*** Opening PROVIDED RECORDS ***

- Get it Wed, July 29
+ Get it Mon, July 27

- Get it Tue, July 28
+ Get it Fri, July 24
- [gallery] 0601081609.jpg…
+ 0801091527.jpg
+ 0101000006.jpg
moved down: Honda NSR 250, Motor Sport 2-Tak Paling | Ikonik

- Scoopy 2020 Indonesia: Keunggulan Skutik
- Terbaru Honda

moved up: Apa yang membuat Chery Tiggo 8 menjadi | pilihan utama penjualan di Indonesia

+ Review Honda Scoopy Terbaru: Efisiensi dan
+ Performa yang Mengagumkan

*** Closing PROVIDED RECORDS ***
*** Opening PROVIDED RECORDS ***

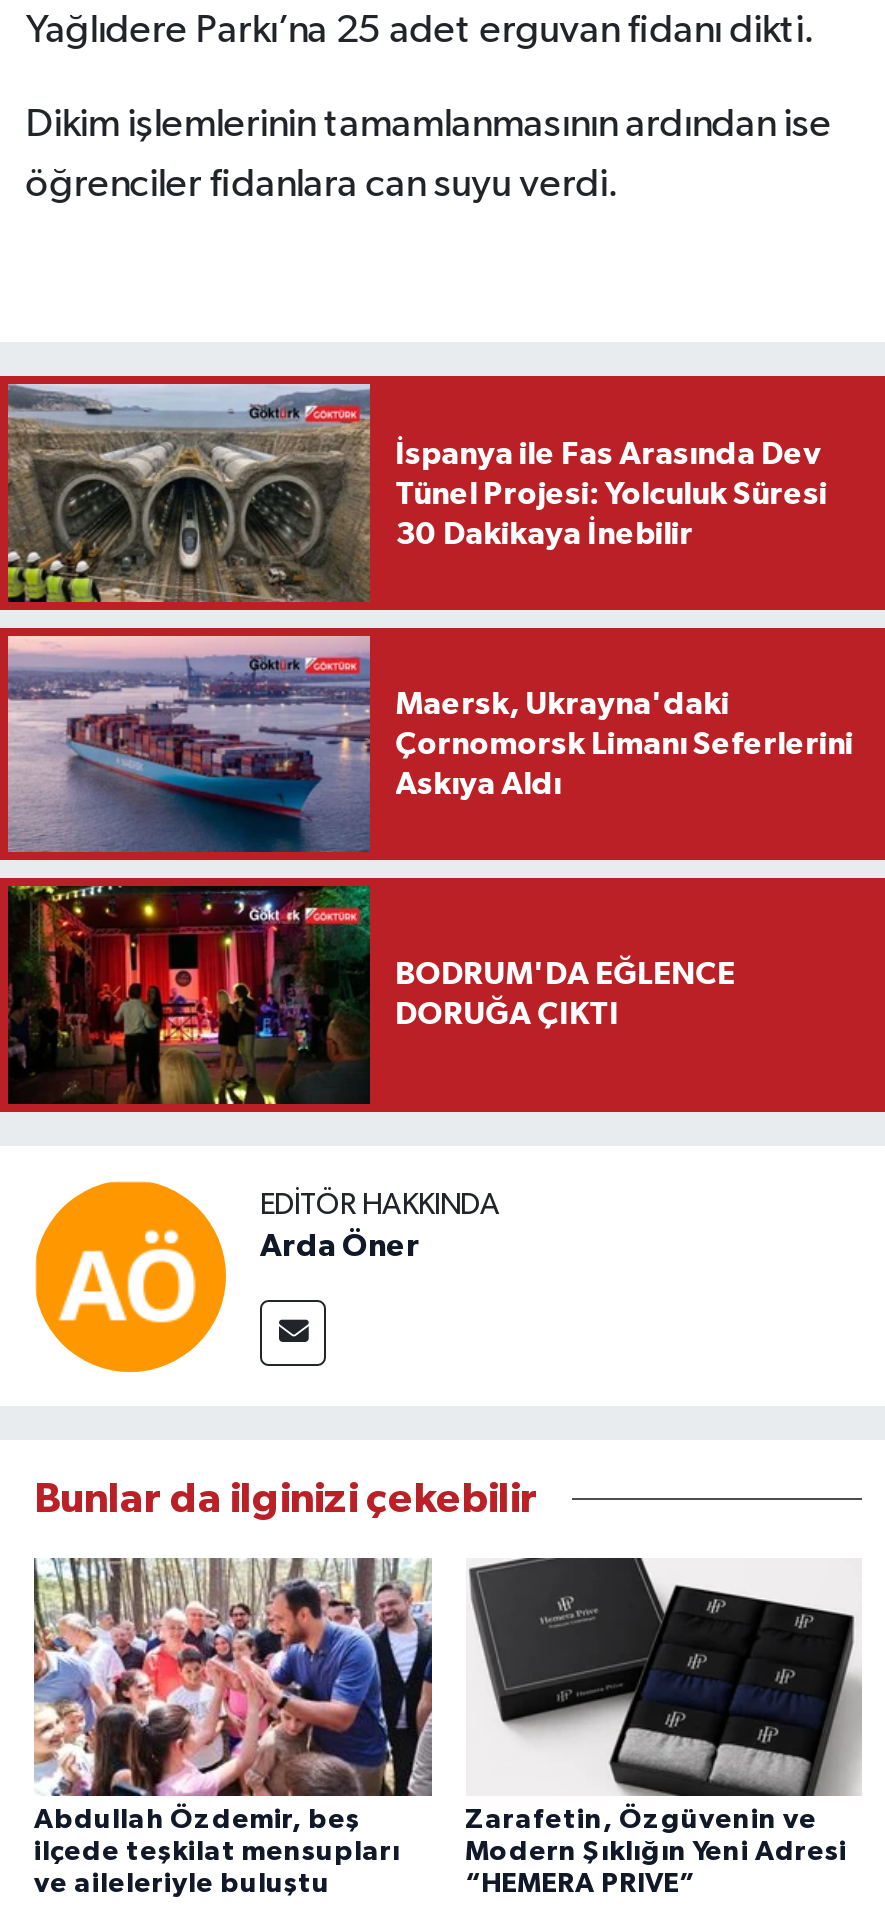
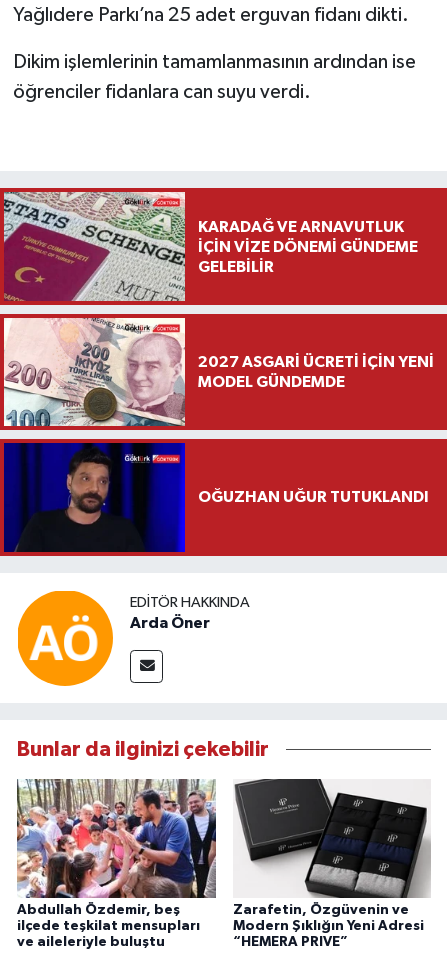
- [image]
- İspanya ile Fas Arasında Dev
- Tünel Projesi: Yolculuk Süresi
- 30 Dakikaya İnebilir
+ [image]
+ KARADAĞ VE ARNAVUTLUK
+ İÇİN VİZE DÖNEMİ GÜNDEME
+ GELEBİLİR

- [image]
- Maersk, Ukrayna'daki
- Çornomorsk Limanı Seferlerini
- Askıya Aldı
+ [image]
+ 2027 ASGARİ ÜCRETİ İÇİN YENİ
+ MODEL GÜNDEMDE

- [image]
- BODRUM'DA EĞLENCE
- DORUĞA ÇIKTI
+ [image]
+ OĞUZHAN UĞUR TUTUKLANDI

*** Closing PROVIDED RECORDS ***
*** Opening PROVIDED RECORDS ***

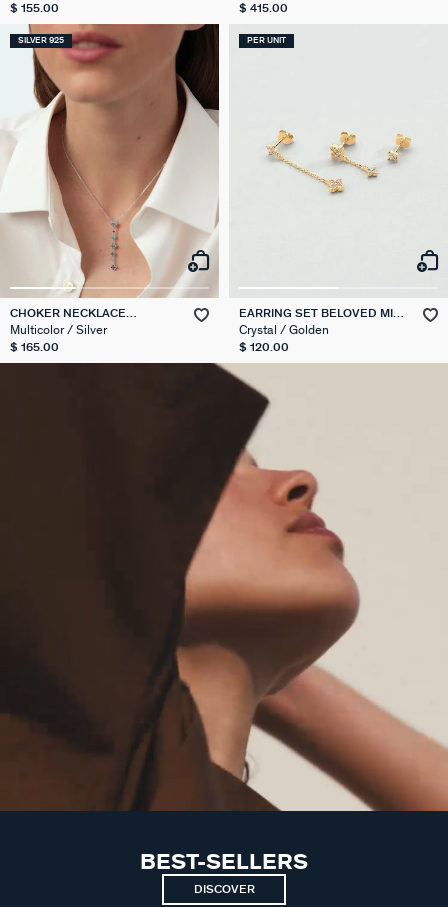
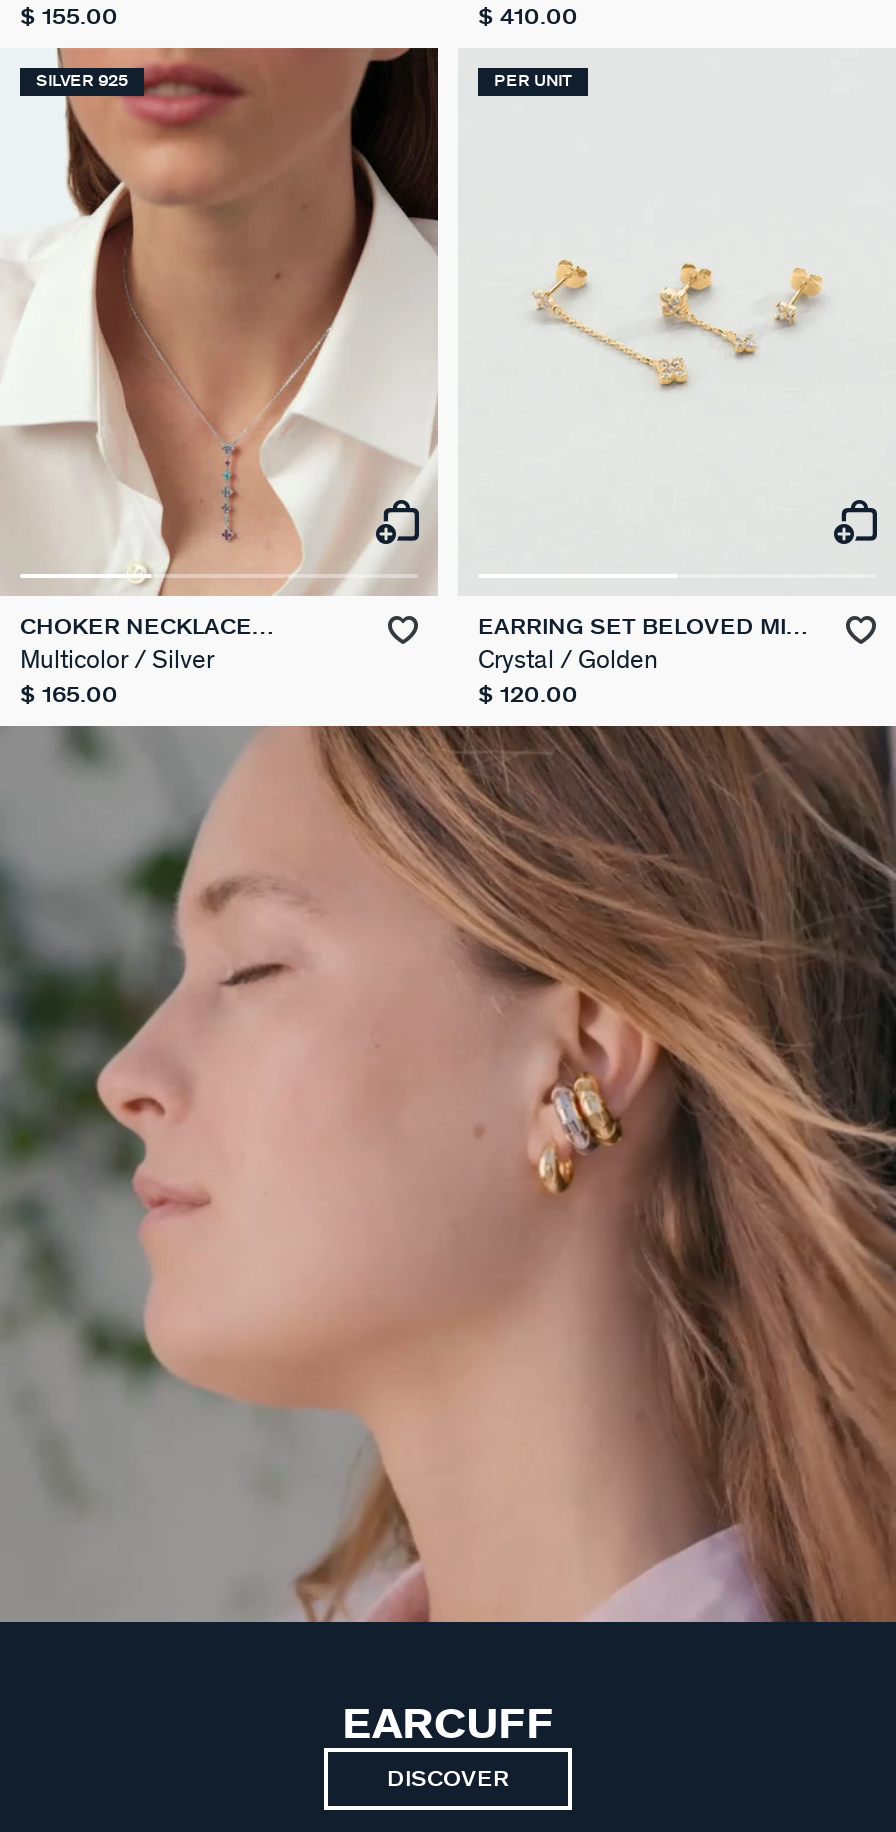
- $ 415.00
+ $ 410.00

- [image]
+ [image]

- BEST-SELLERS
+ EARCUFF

*** Closing PROVIDED RECORDS ***

PROBLEM TO WORK ON | Write down exactly the span of lines above from the one containing "- Maersk, Ukrayna'daki" to the one containing "OĞUZHAN UĞUR TUTUKLANDI", both ends included.

ANSWER SPACE |
- Maersk, Ukrayna'daki
- Çornomorsk Limanı Seferlerini
- Askıya Aldı
+ [image]
+ 2027 ASGARİ ÜCRETİ İÇİN YENİ
+ MODEL GÜNDEMDE

- [image]
- BODRUM'DA EĞLENCE
- DORUĞA ÇIKTI
+ [image]
+ OĞUZHAN UĞUR TUTUKLANDI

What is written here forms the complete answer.